2. Calculate the marginal cost for each smelter. To do this, create a new row at the
bottom of the spreadsheet and enter a formula that sums the relevant cost categories.
For example, if you conclude that the correct definition of marginal cost is the sum of
electricity costs, alumina costs, and other raw materials costs, you would click on cell
C30 and enter “=C13+C17+C19”. Then, copy this formula into all columns C through
FC, which will give you a marginal cost number for each of the 157 plants. Think3
hard about which categories of costs constitute marginal costs, i.e., which
categories of costs will vary as a smelter varies its output up or down.
3. Sort the smelters according to their marginal costs. Highlight the entire data region,
excluding the labels in columns A and B. Don’t forget to include your new row added
in step 2. This should be the area C5 through FC30. Click on the “Data” menu in
Excel and choose “Sort”. To sort data that is arrayed in rows, you must choose
“options” and then click next to “sort left to right”. Then click “OK”. Now choose to
sort by the row you just created, row 30 (if you followed the above directions
exactly), and click next to “Ascending.” Then click OK.
4. Create a measure of total, cumulative capacity in each column. This will tell you how
much capacity is more efficient than any particular plant. For subsequent graphing, it
is best to put this in the row just above the row you created in step 2. Enter
“=sum($C9:C9)” in cell C29. Then copy this formula into cells D29 through FC29.
Note: The information in rows 29 and 30 is the supply curve. To see this, find the
“marginal plant” at 1994 market prices; that is, the plant whose marginal cost is just
lower than the market price of $1,110. We expect that plant and all the more efficient
plants to its left to produce at that price.

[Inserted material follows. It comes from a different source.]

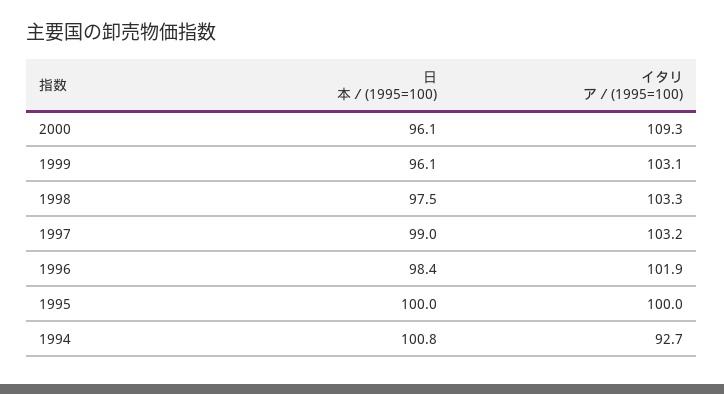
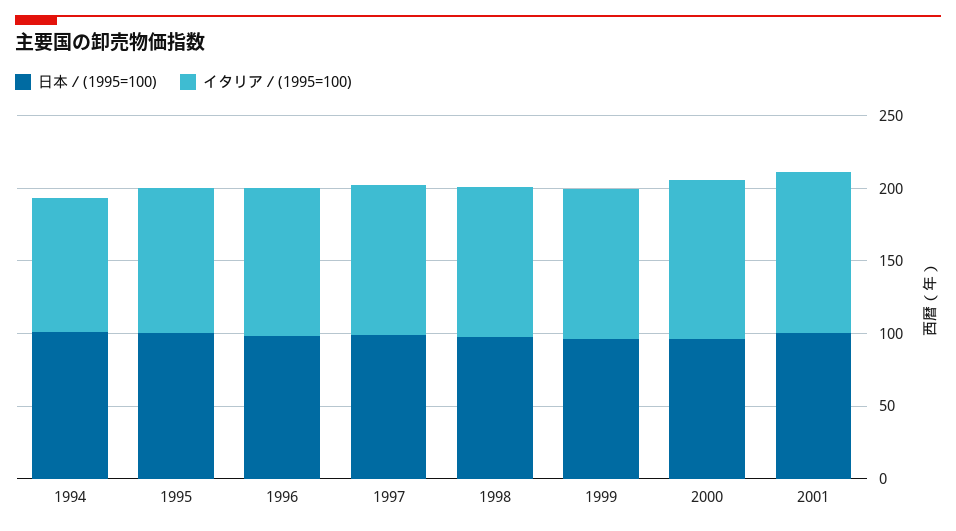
日本／(1995=100), 2001: none -> 100
イタリア／(1995=100), 2001: none -> 110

Their total capacity is given in row 29. This
calculation can be done for any market price.
5. Create a graph of the supply curve. To do this, highlight cells C29 through FC30.
Click on the “insert” menu, and then on the “chart” item on that menu. Choose the
“XY chart” chart type and choose the lower-right “chart sub-type” before clicking
“Next”. Click “Next” twice more and then “Finish”. The resulting chart is the shortrun industry supply curve.
The remaining part of Question 1
In addition to preparing a graph of the short-run supply curve for aluminum, answer the
following questions:
a. What categories of cost did you include in your determination of marginal cost? Why
did you include these cost categories and exclude the other categories?
b. According to the supply curve you constructed, how much output would be supplied
by the aluminum industry at a price of $1,100 per ton? How does this compare to
actual production of primary aluminum in 1993?
c. According to the supply curve you constructed, how much output would be supplied
at a price of $1,500 per ton?
d. The supply curve is constructed under the assumption that each smelter is operated to
maximize its profits. Is this, in your view, a plausible assumption?4
Question 2: Long Run
Construct a long run supply curve for Aluminum using the same data as in Question 1.
(You may assume the scrap value of a plant is zero when you do this and take the
discount rate to be 8%.) Remember the exit price of existing smelters is given by Average
Total Cost (ATC). You should be able to work these out for each smelter from the data in
the spreadsheet. Also, the entry price of a new smelter is given by Full Reinvestment
Average Total Cost (FR-ATC). You can use the data from the case and from my teaching
in class to work this out for a generic entrant. Take this to be the entry price. Finally, you
can combine the exit prices of the existing smelters and the entry price for a generic
entrant to construct a long run supply curve.